Detected change data:

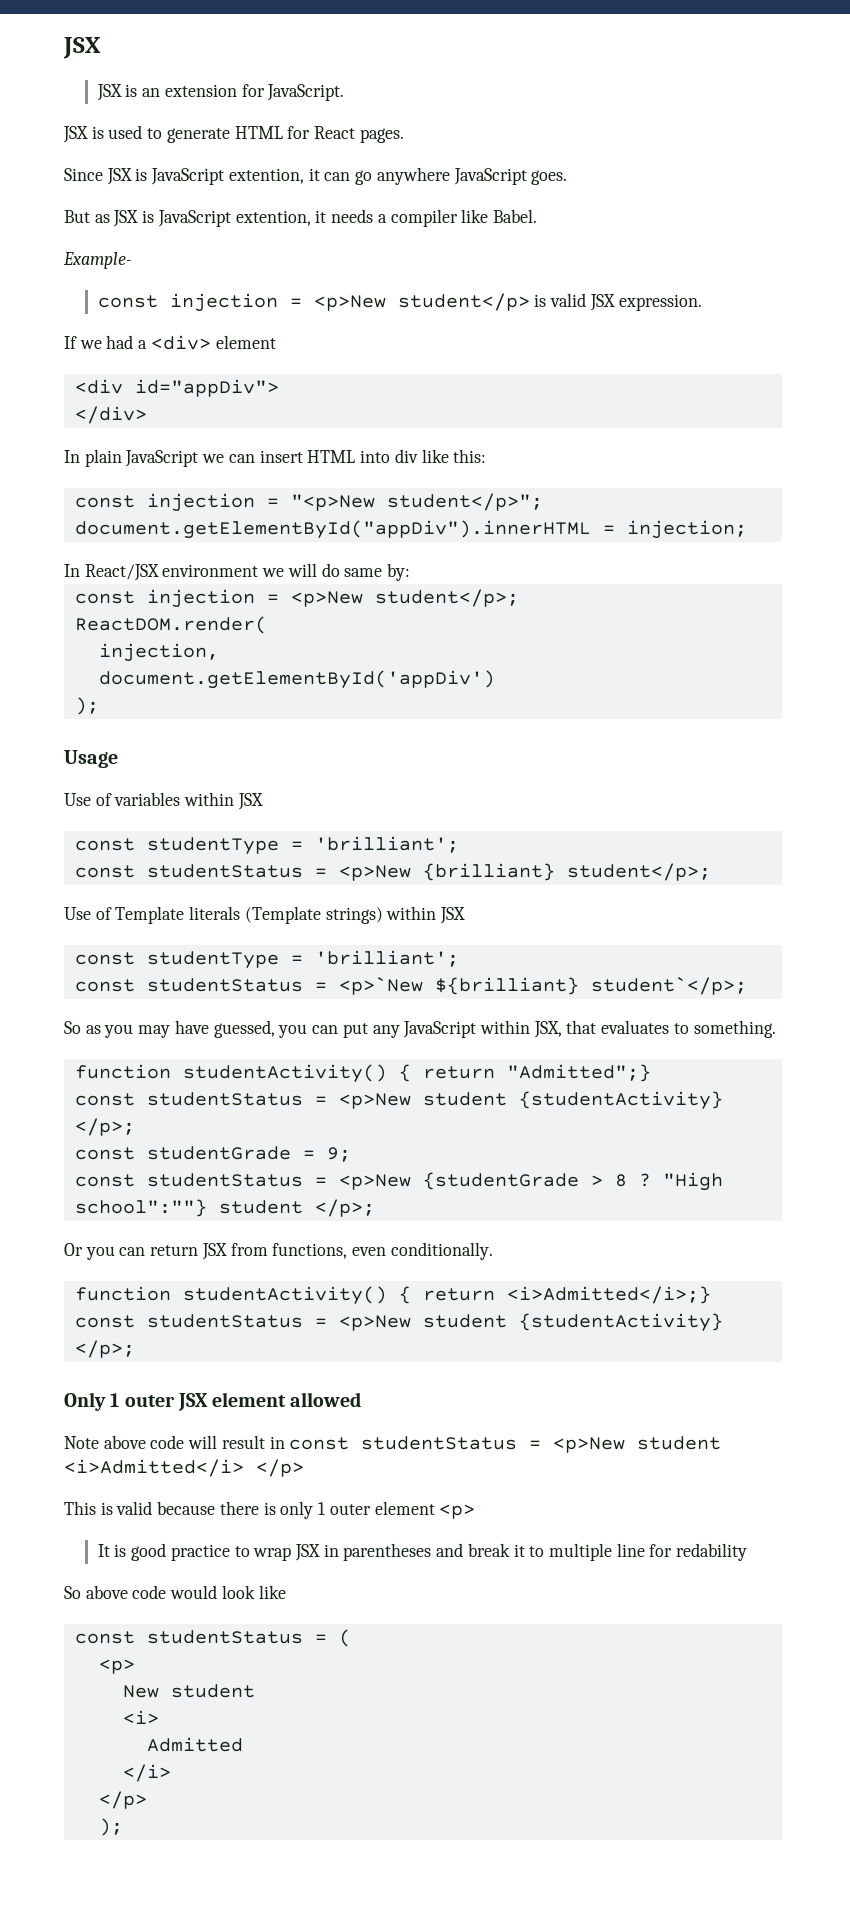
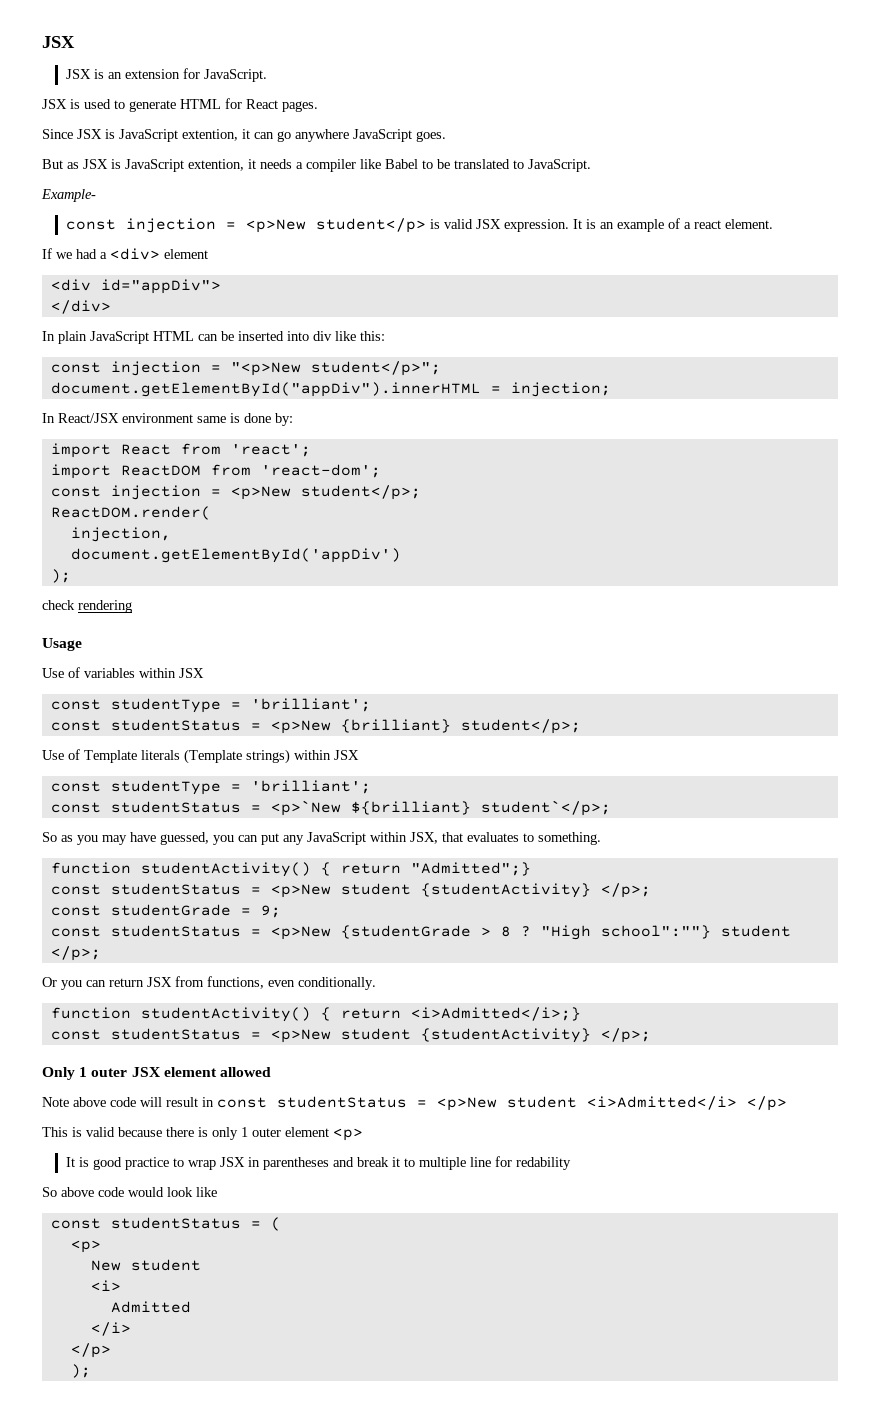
[492,209,537,223] Babel. -> [385,159,591,172] Babel to be translated to JavaScript.
(702, 302) none -> [572,218,773,232] It is an example of a react element.
[202,450,356,463] we can insert HTML -> [153,331,284,341] HTML can be inserted
[262,563,411,581] we will do same by: -> [197,413,293,426] [50,443,311,458] [50,464,381,479] same is done by: // import React from 'react'; // import ReactDOM from 'react-dom';
(99, 706) none -> [42,600,132,613] // check rendering

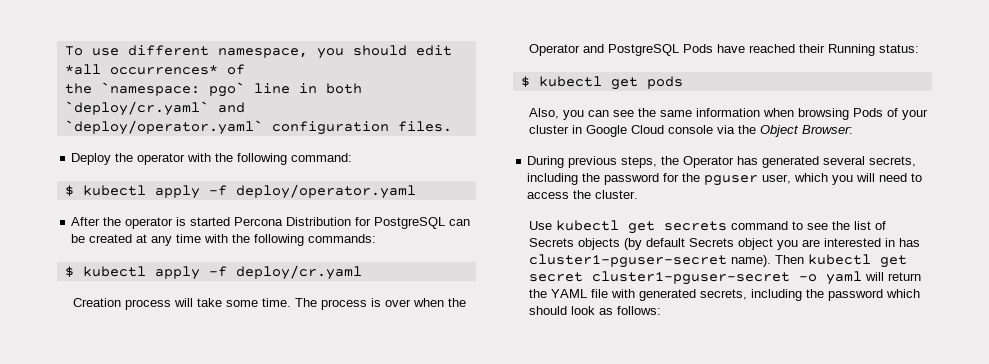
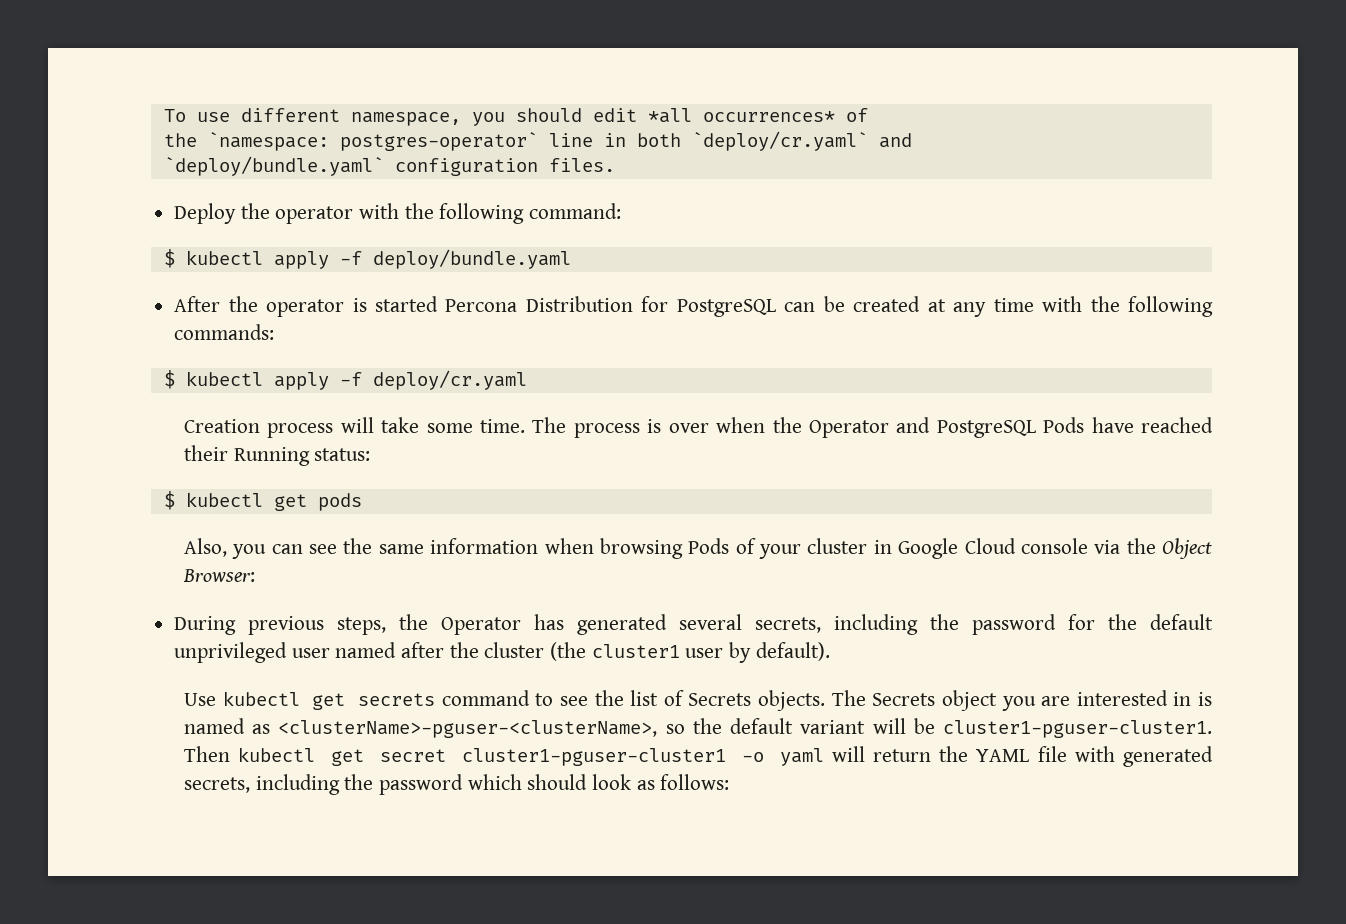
[208,82,245,97] pgo` -> [339,132,538,151] postgres-operator`
[64,120,263,135] `deploy/operator.yaml` -> [163,156,384,176] `deploy/bundle.yaml`
[235,184,416,199] deploy/operator.yaml -> [372,249,571,269] deploy/bundle.yaml
[704,173,923,186] [527,190,639,199] pguser user, which you will need to access the cluster. -> [1150,614,1213,630] [174,642,830,663] default unprivileged user named after the cluster (the cluster1 user by default).
[578,238,686,250] objects (by default -> [758,690,866,711] objects. The
[899,238,921,247] [529,254,772,268] has cluster1-pguser-secret name). -> [1198,692,1213,706] [183,718,1213,738] is named as <clusterName>-pguser-<clusterName>, so the default variant will be cluster1-pguser-cluster1.
[592,271,791,285] cluster1-pguser-secret -> [461,748,726,766] cluster1-pguser-cluster1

EXERCISE DESCRIPTION
Where a picture appears, omit it; otherwise reproduce each line above from the first to the one with "[235,184,416,199] deploy/operator.yaml ->", inclusive.

REPLY
[492,209,537,223] Babel. -> [385,159,591,172] Babel to be translated to JavaScript.
(702, 302) none -> [572,218,773,232] It is an example of a react element.
[202,450,356,463] we can insert HTML -> [153,331,284,341] HTML can be inserted
[262,563,411,581] we will do same by: -> [197,413,293,426] [50,443,311,458] [50,464,381,479] same is done by: // import React from 'react'; // import ReactDOM from 'react-dom';
(99, 706) none -> [42,600,132,613] // check rendering

[208,82,245,97] pgo` -> [339,132,538,151] postgres-operator`
[64,120,263,135] `deploy/operator.yaml` -> [163,156,384,176] `deploy/bundle.yaml`
[235,184,416,199] deploy/operator.yaml -> [372,249,571,269] deploy/bundle.yaml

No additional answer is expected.